## Records shown:

-*-

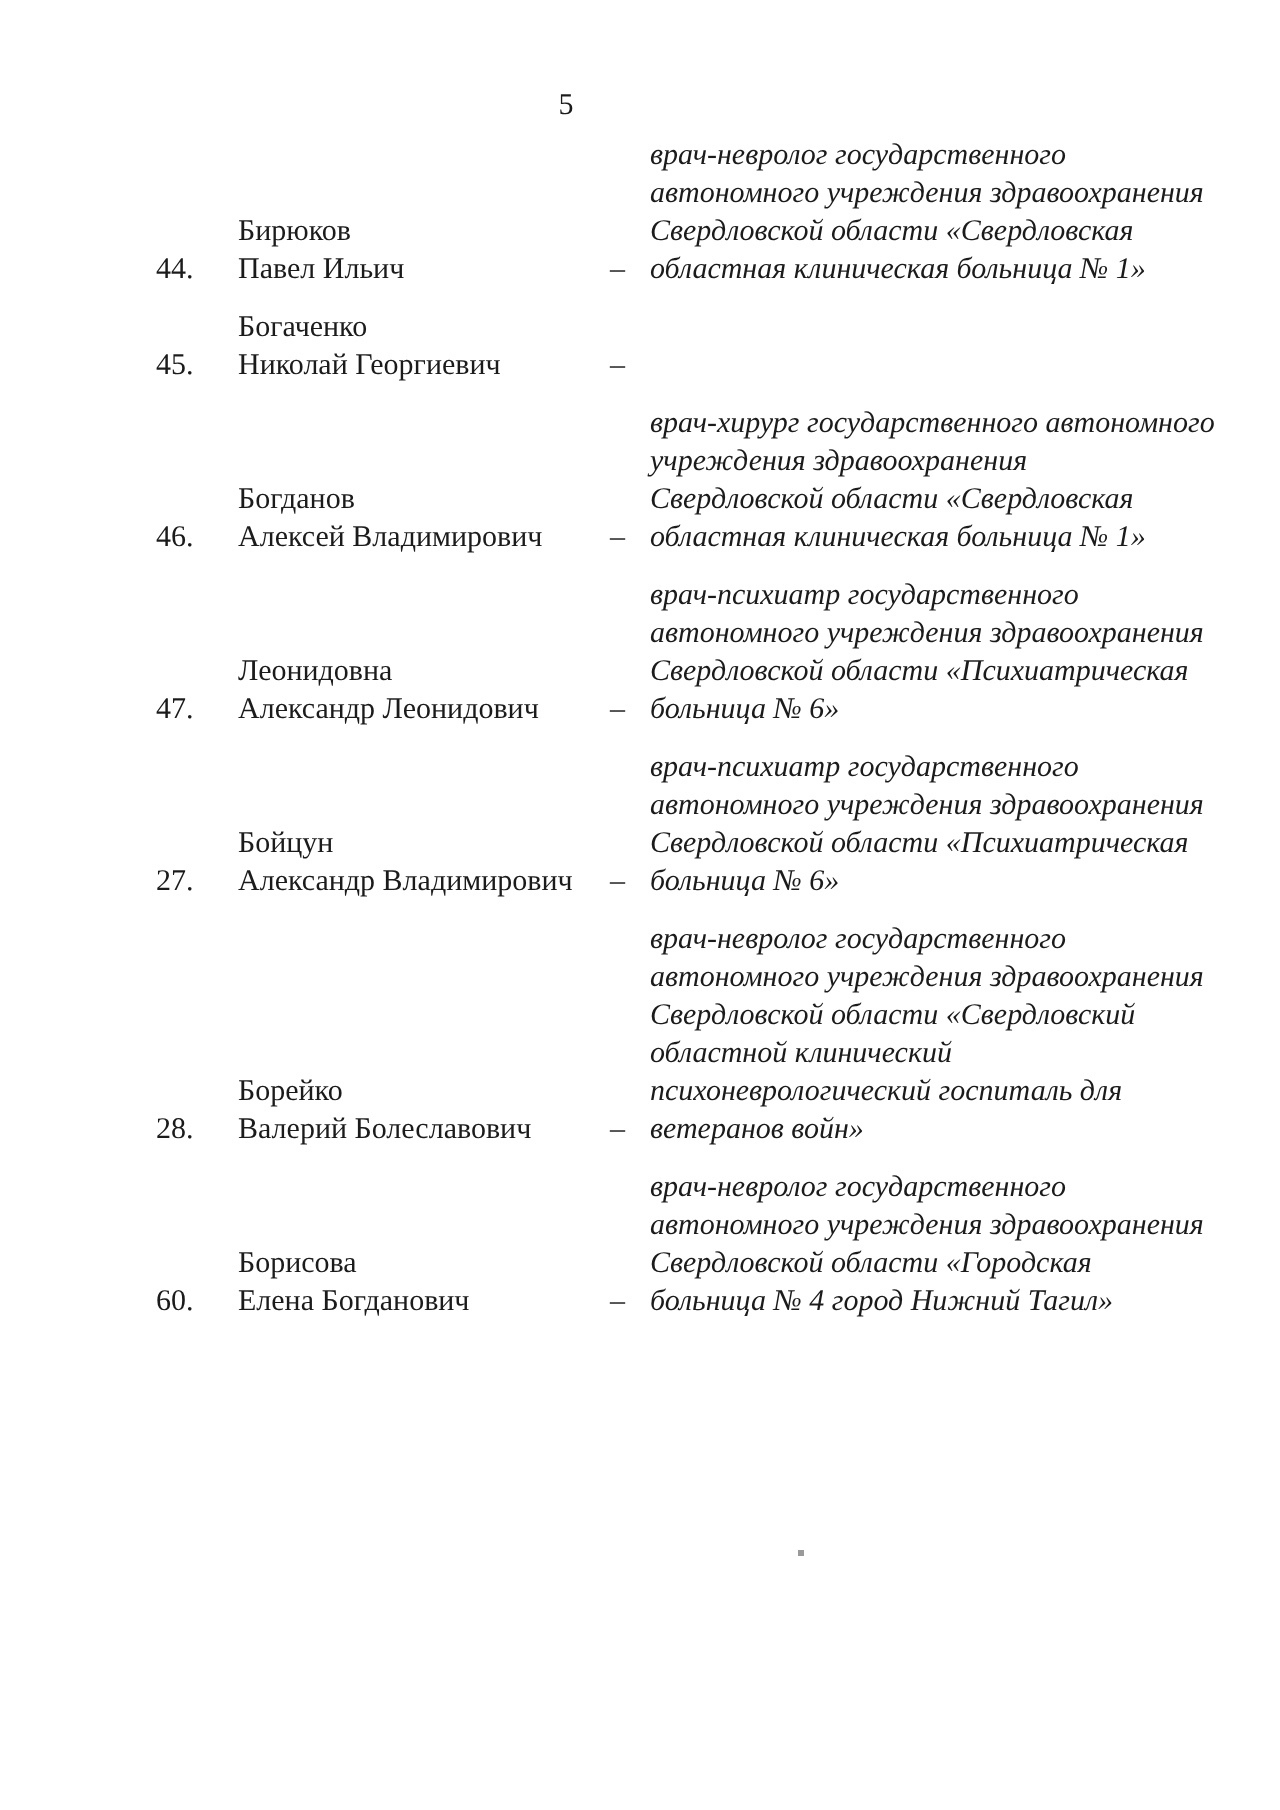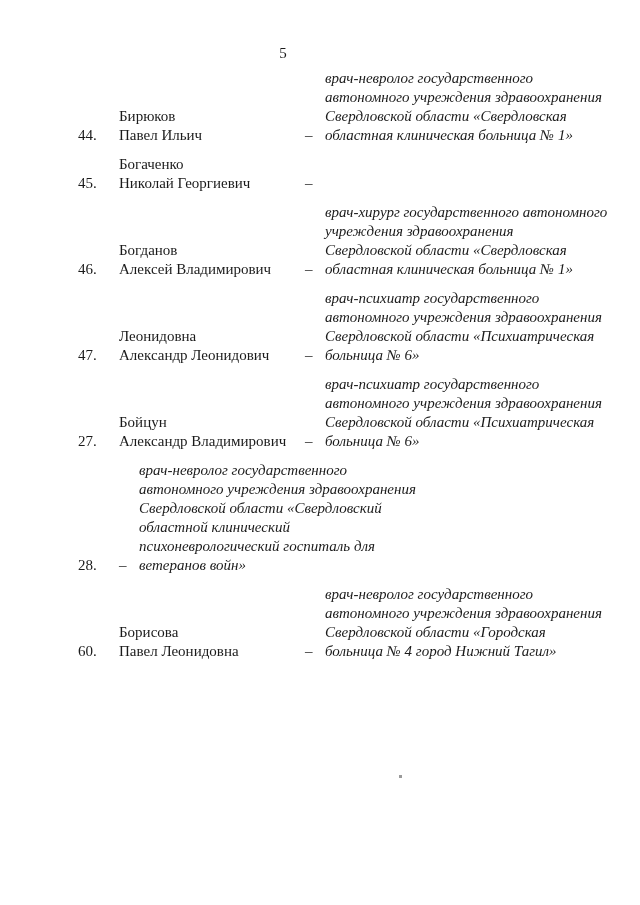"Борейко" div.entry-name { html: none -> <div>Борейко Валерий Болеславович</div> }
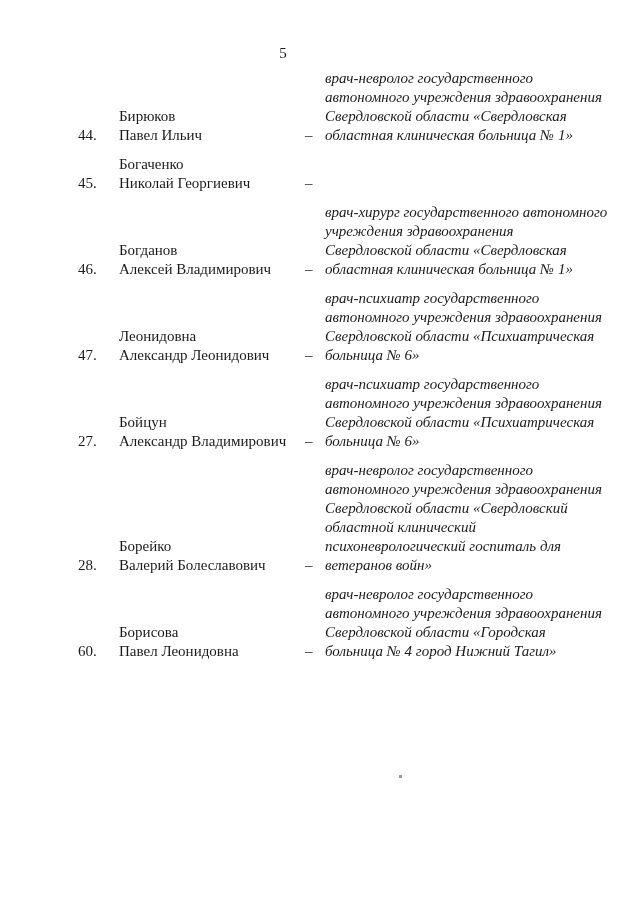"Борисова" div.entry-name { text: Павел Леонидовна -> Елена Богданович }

-*-

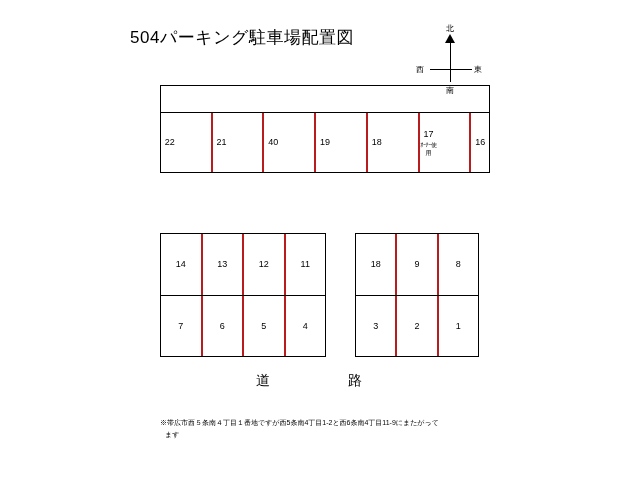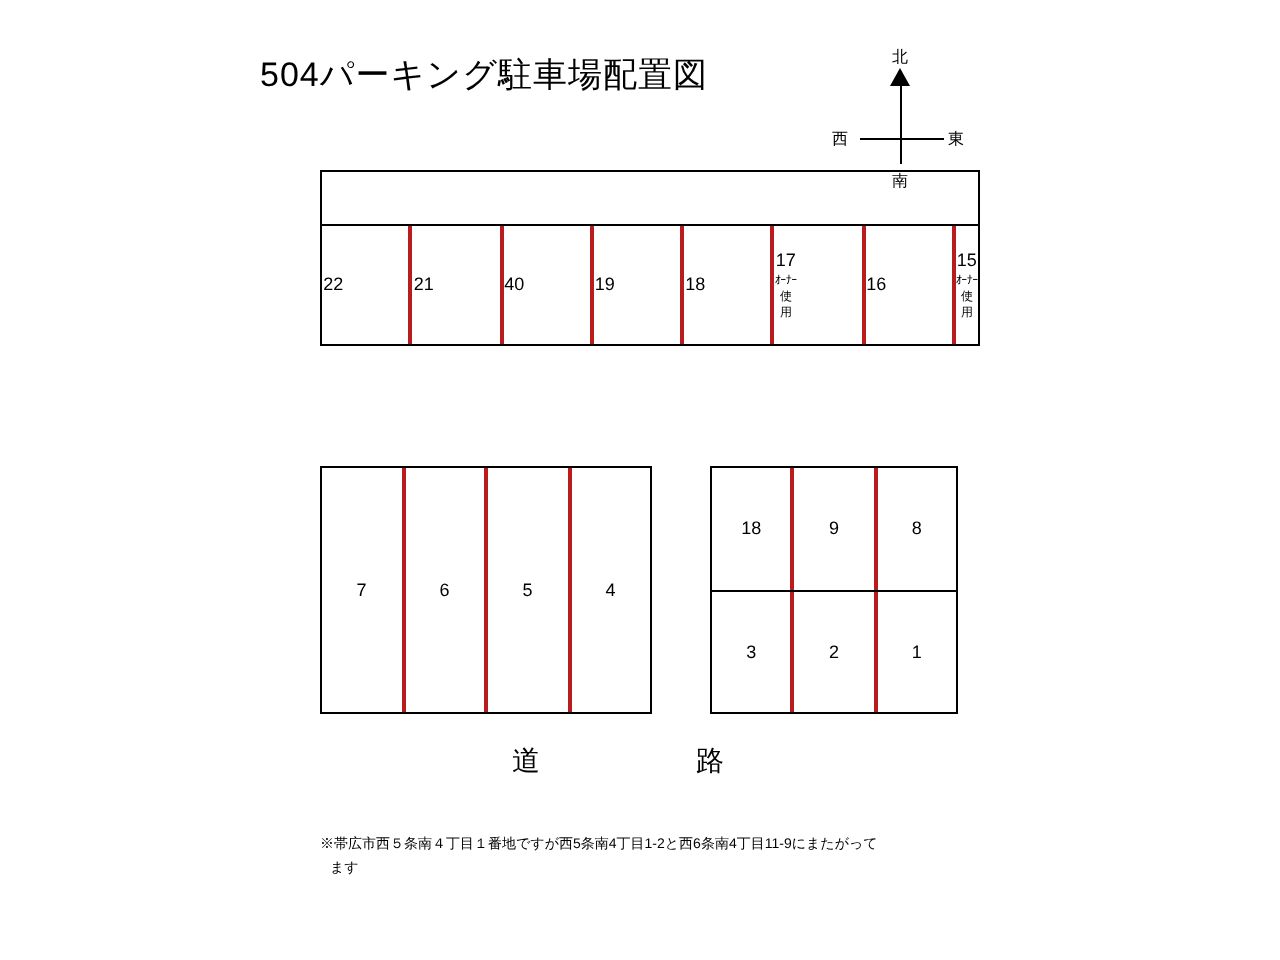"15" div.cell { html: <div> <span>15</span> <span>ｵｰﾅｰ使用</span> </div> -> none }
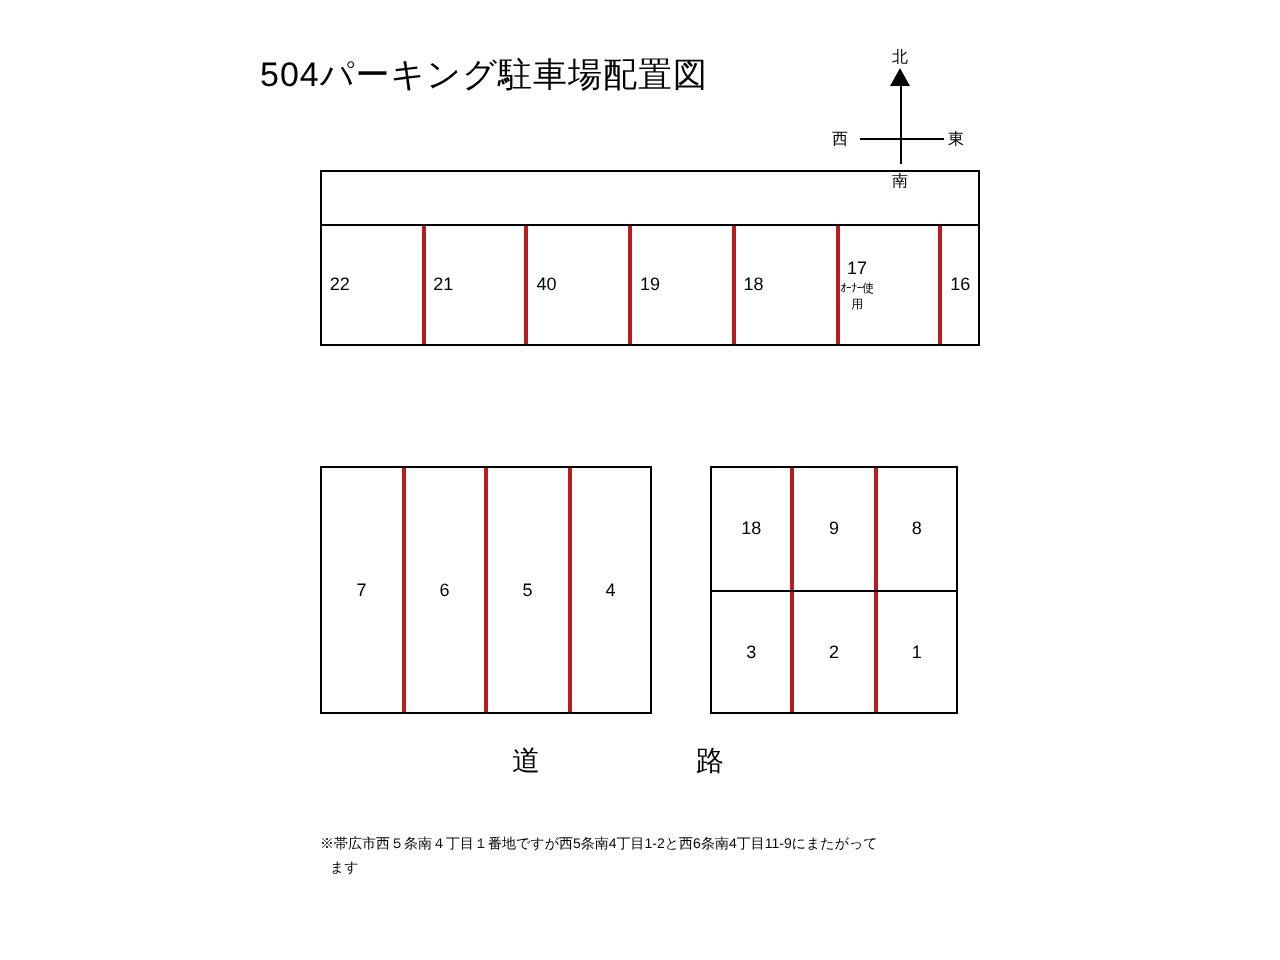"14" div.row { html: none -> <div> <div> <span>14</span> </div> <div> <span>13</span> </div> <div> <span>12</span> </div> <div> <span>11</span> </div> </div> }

-*-

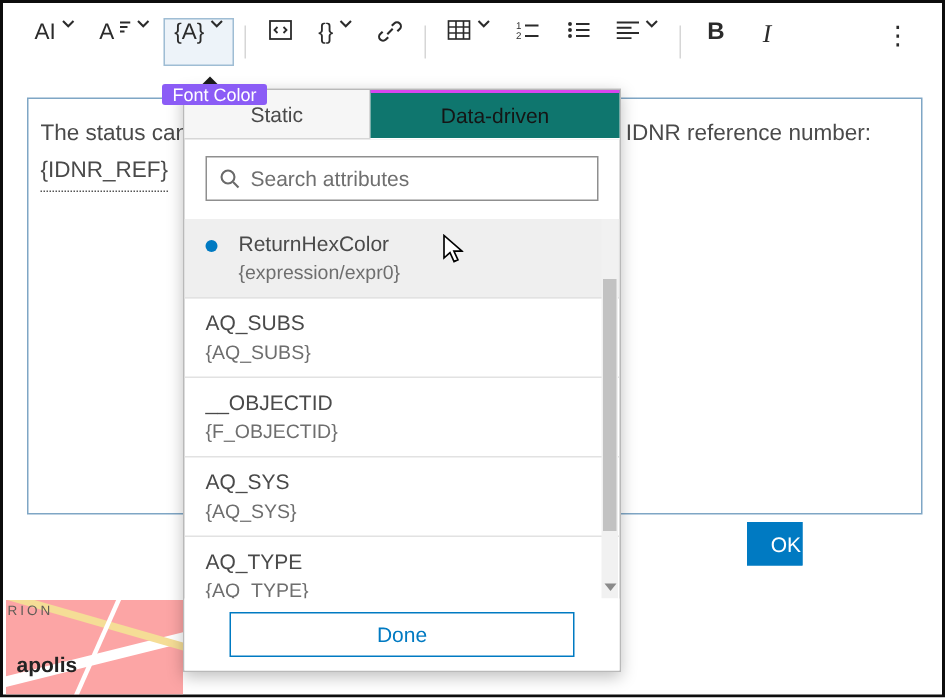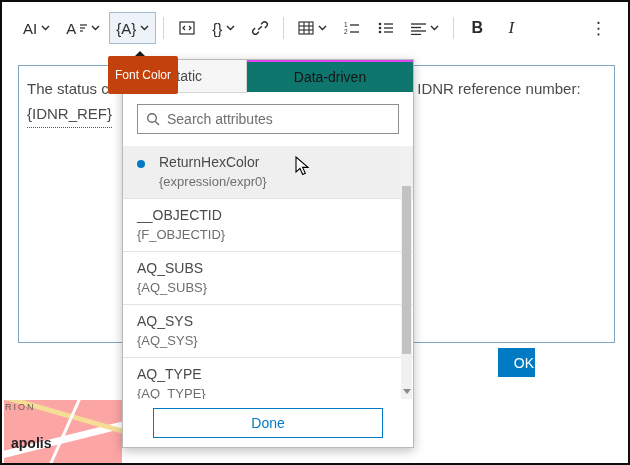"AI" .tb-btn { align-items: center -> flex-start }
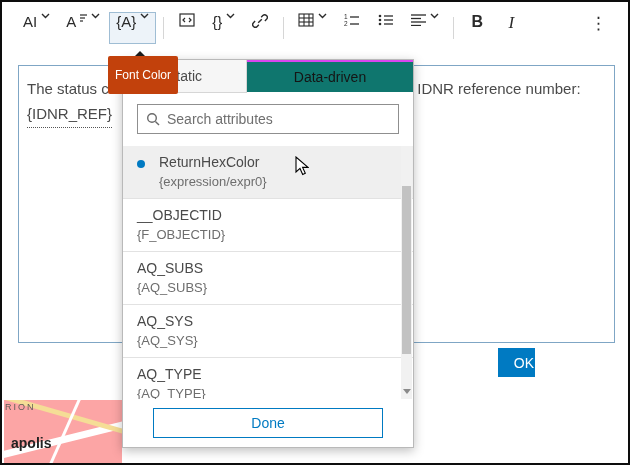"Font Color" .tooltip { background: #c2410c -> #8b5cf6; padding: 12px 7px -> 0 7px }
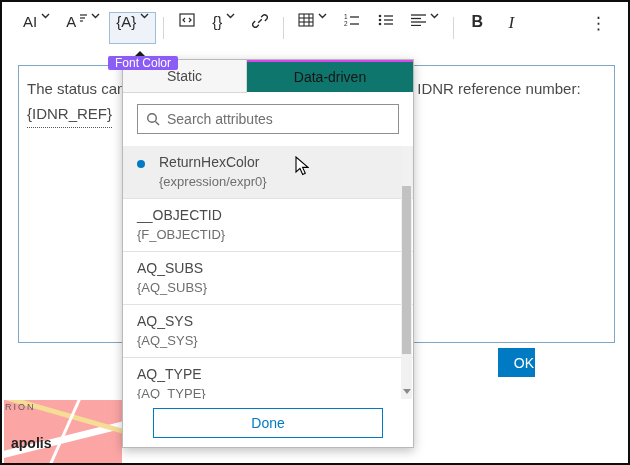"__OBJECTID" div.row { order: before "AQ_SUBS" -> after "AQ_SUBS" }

-*-

## The problem:
Go down the entries above from the line containing "html: <div> <span>15</span>" to the line containing "-> <div> <div>" and write out each line exactly, leaving pictures out.

## Result for this exercise:
"15" div.cell { html: <div> <span>15</span> <span>ｵｰﾅｰ使用</span> </div> -> none }
"14" div.row { html: none -> <div> <div> <span>14</span> </div> <div> <span>13</span> </div> <div> <span>12</span> </div> <div> <span>11</span> </div> </div> }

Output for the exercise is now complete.